The iPad is out, and we’re doing our best to present the alternatives that are out there. While a lot of new and upcoming devices use either proprietary OSes or Android, a lot of them also use Windows – especially those that have been around for a few years. The problem is that a lot of the devices running Windows use 1024×600 screens, like the Viliv S5, S7 and X70, EEE T91 and T101, Kohjinsha SC3, Willcom D4 and a insane amount of other UMPCs, tablets and netbooks. That resolution doesn’t leave a lot of vertical space when you stuff in all the toolbars that Windows programs like so much. Luckily, there are ways to fix some of those issues – at least in FireFox. Read on to see how.
There are a lot of ways of making FireFox more space efficient out there, and as a netbook geek I’ve tried them all. In fact, I wrote about one method of doing this a year ago on my own blog, and my method back then even made it to Tekzilla Daily. Unfortunately, that method doesn’t work well on a touchscreen because it’s hard to hover over something without pressing it, and it also doesn’t display everything. The guy who makes that add-on is also a rather peculiar guy who refuses to post the plugin on Mozilla’s website, doesn’t quite keep up with the FireFox version and basically don’t seem like he cares if anyone uses it. That’s why I set out to find another way of making everything work perfectly, and after a couple of hours of trying out extensions and hacks, I think I found a pretty good solution.
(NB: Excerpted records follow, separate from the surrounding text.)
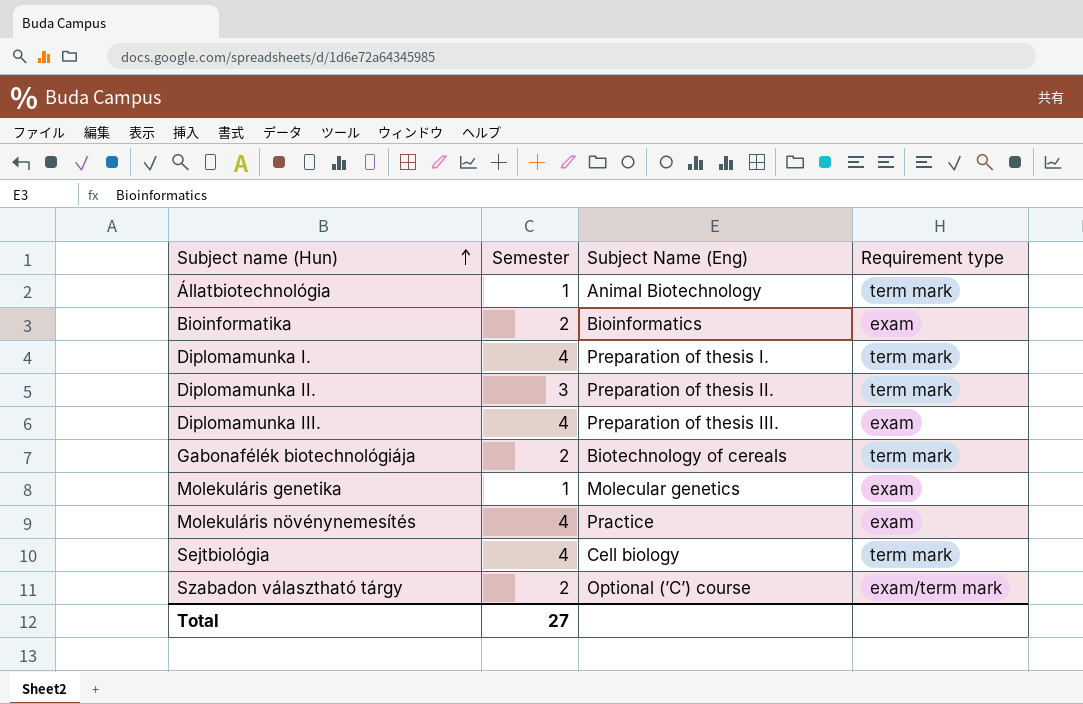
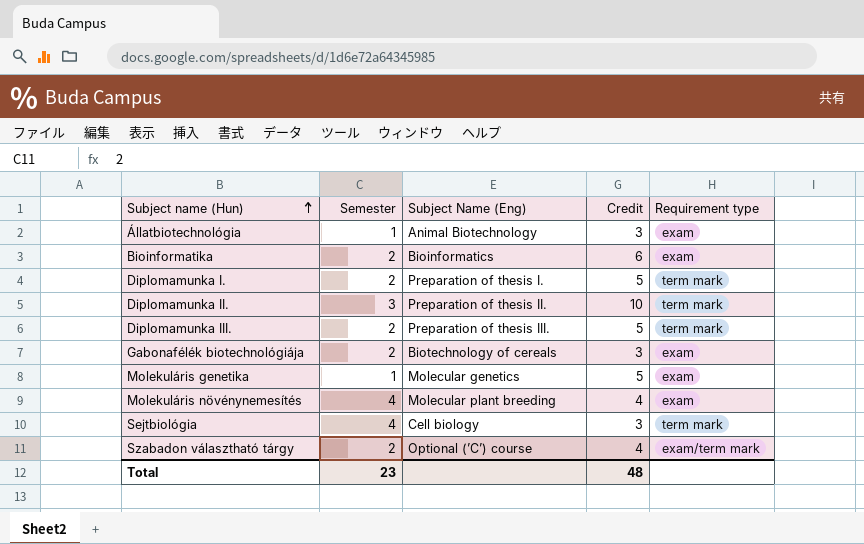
column Credit | position: none -> 4
Állatbiotechnológia | Requirement type: term mark -> exam
Diplomamunka I. | Semester: 4 -> 2
Diplomamunka III. | Semester: 4 -> 2
Diplomamunka III. | Requirement type: exam -> term mark
Gabonafélék biotechnológiája | Requirement type: term mark -> exam
Molekuláris növénynemesítés | Subject Name (Eng): Practice -> Molecular plant breeding
Total | Semester: 27 -> 23

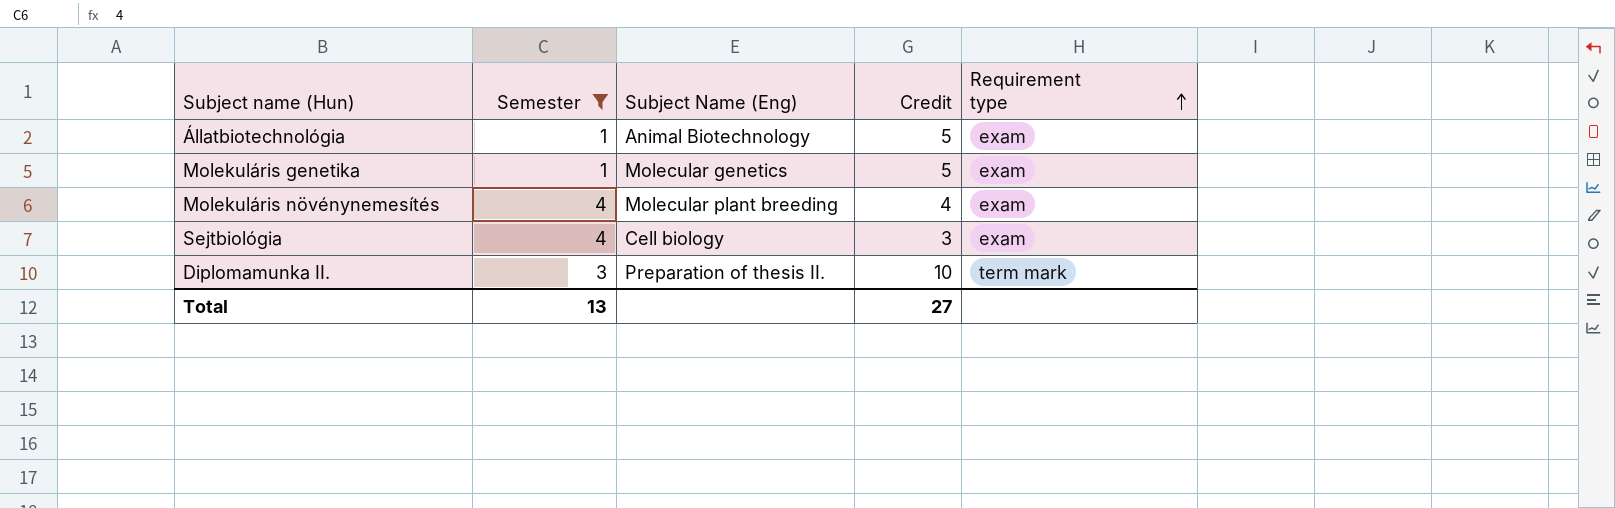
filter: none -> Semester != 2
row order: Subject name (Hun) ascending -> Requirement type ascending
Állatbiotechnológia | Credit: 3 -> 5
Sejtbiológia | Requirement type: term mark -> exam
Total | Semester: 23 -> 13
Total | Credit: 48 -> 27

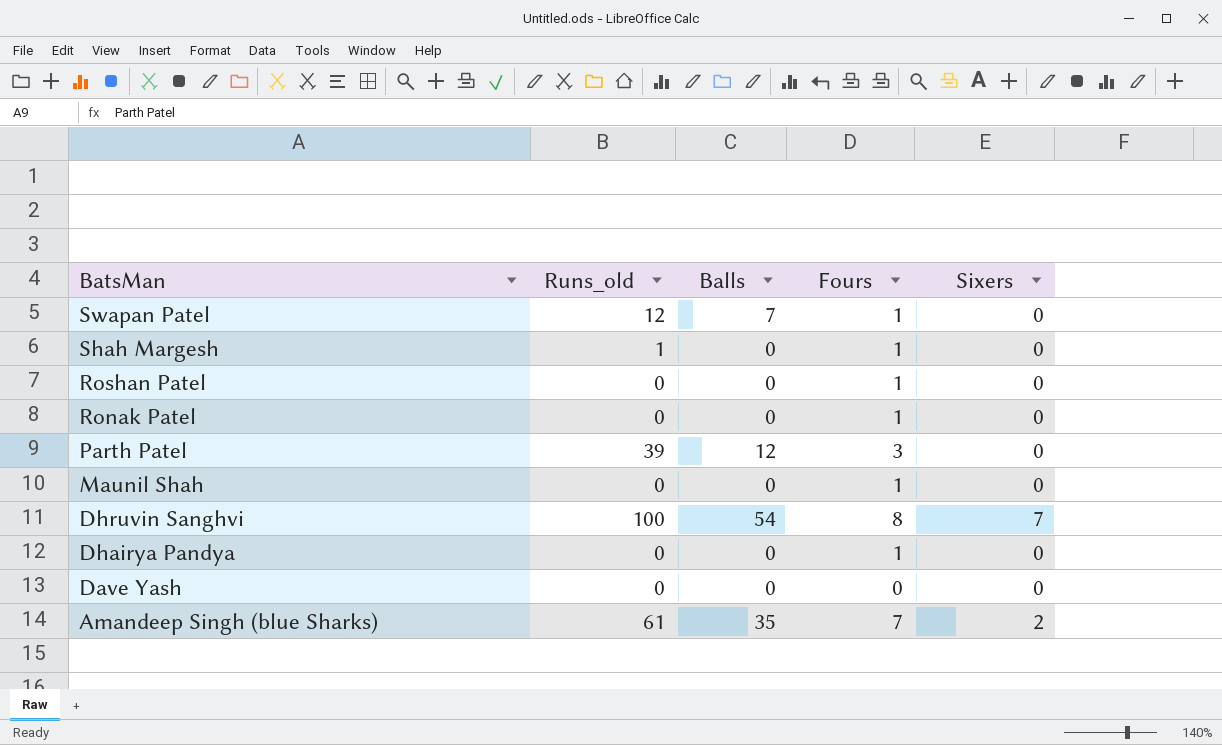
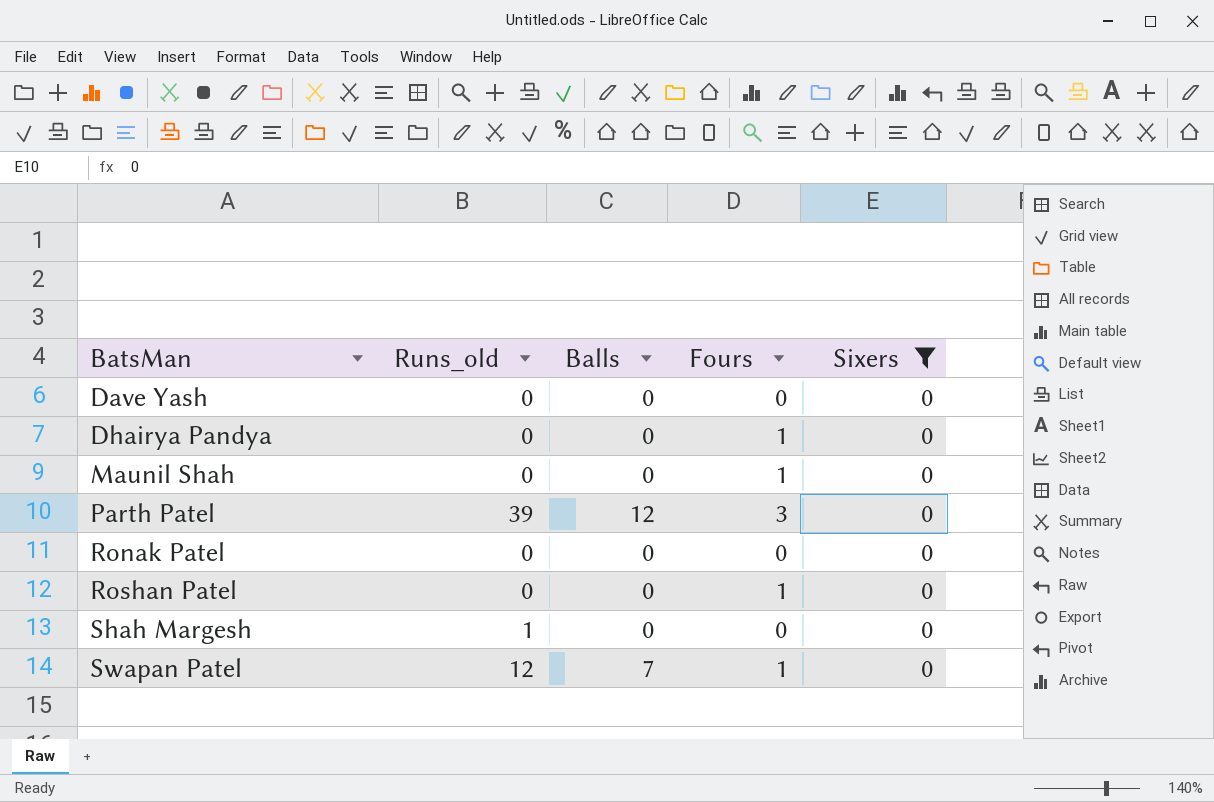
filter: none -> Sixers = 0
row order: BatsMan descending -> BatsMan ascending
Ronak Patel | Fours: 1 -> 0
Shah Margesh | Fours: 1 -> 0

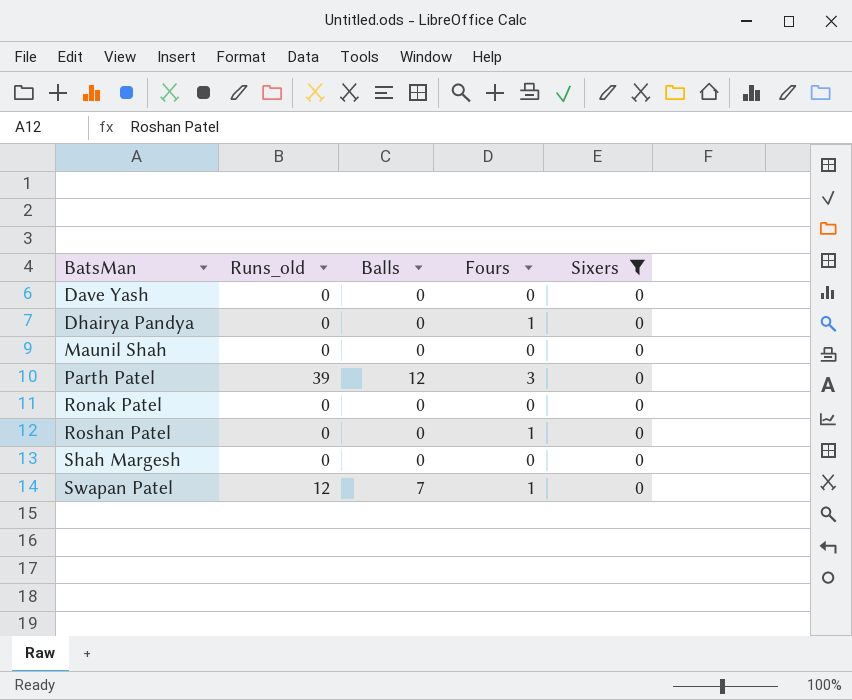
Maunil Shah | Fours: 1 -> 0
Shah Margesh | Runs_old: 1 -> 0

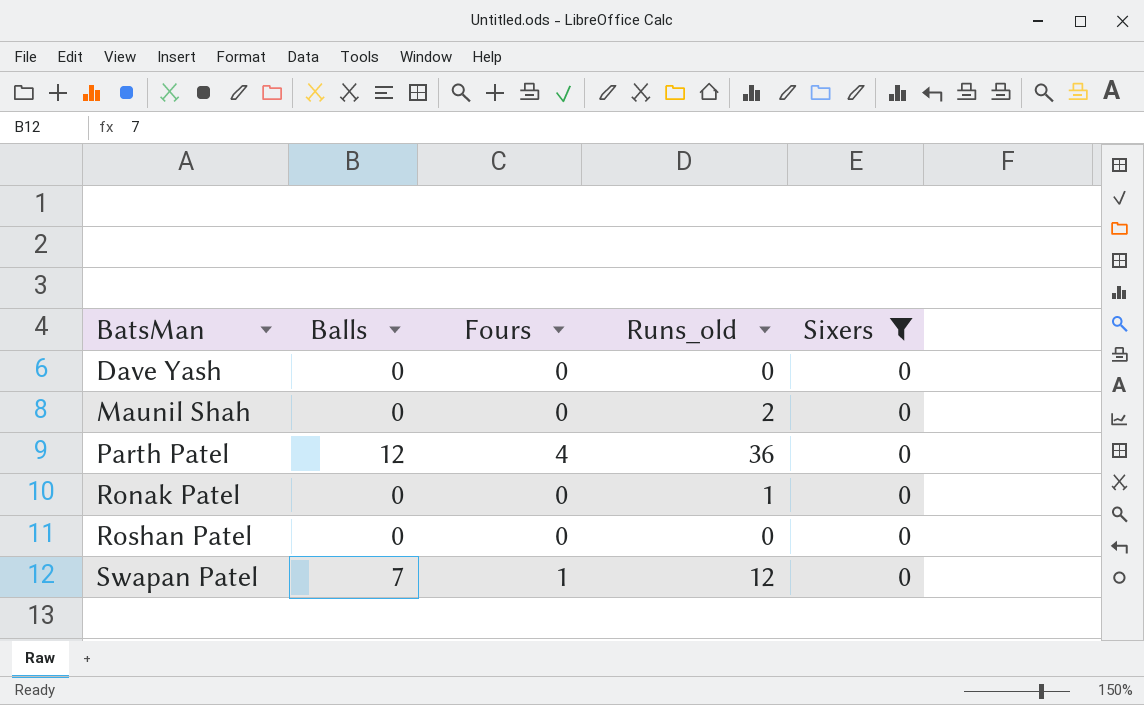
column Runs_old | position: 2 -> 4
row Dhairya Pandya: 0 | 0 | 1 | 0 -> none
row Shah Margesh: 0 | 0 | 0 | 0 -> none
Maunil Shah | Runs_old: 0 -> 2
Parth Patel | Fours: 3 -> 4
Parth Patel | Runs_old: 39 -> 36
Ronak Patel | Runs_old: 0 -> 1
Roshan Patel | Fours: 1 -> 0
First off you need four Firefox extensions; Bookmarks menu, Hide Caption Titlebar Plus, Tiny Menu and Grab and Drag. The last one isn’t necessary for the minimalist look, it’s simply a utility to let you grab any non-linked part of a webpage to scroll, making it easier to use with touchscreens. Bookmarks menu is a add-on that adds a button to your toolbar that when clicked pops up a menu with everything that’s on the bookmarks toolbar. Hide Caption Titlebar Plus removes the titlebar and integrates a close/minimize/maximize button into the menu bar instead. Tiny Menu turns the entire menu bar into a drop down meny (containing “file”, “edit” and the other menus).
When all of these are installed, it’s time to rearrange a bit. Right click one of the toolbars and select “customize”. Now you can move around the various items and remove those you don’t want. Note that the “Menu” item left on the menu toolbar can’t be moved to another toolbar, so you have to move everything else to the menu bar instead. Move the dropdown bookmarks toolbar button there, the navigation buttons, the address bar and the search field (if you use it). I personally removed the search field because of another “hidden” feature in Firefox: keyword searches. If you go to Google, or and other search engine, internal search function or any search field anywhere you can right click it and select “Add a keyword for this search”. This will let you specifiy a keyword to go with the search, so when you type that keyword in the address bar you can search directly. For example, I have “g” for Google and “img” for Google Images. If I type “g anything but ipod” in the address bar, it will search for “anything but ipod” on Google. This is a very useful feature that will save you time and space since you don’t need the search field anymore. If you don’t use it, you can also deselect the status bar by going to “menu” -> “view” -> “status bar”. There are also ways of customizing the internal icons of the address bar and so on, though that is a bit more advanced and involves the userChrome.css file, so I won’t go into that now.
When everything is moved, you should have a browser that looks like the one in the pictures above. It has absolutely everything that the original toolbar setup had, but takes up literally less than half as much vertical space. On a 1024×600 screen, that is very noticeable.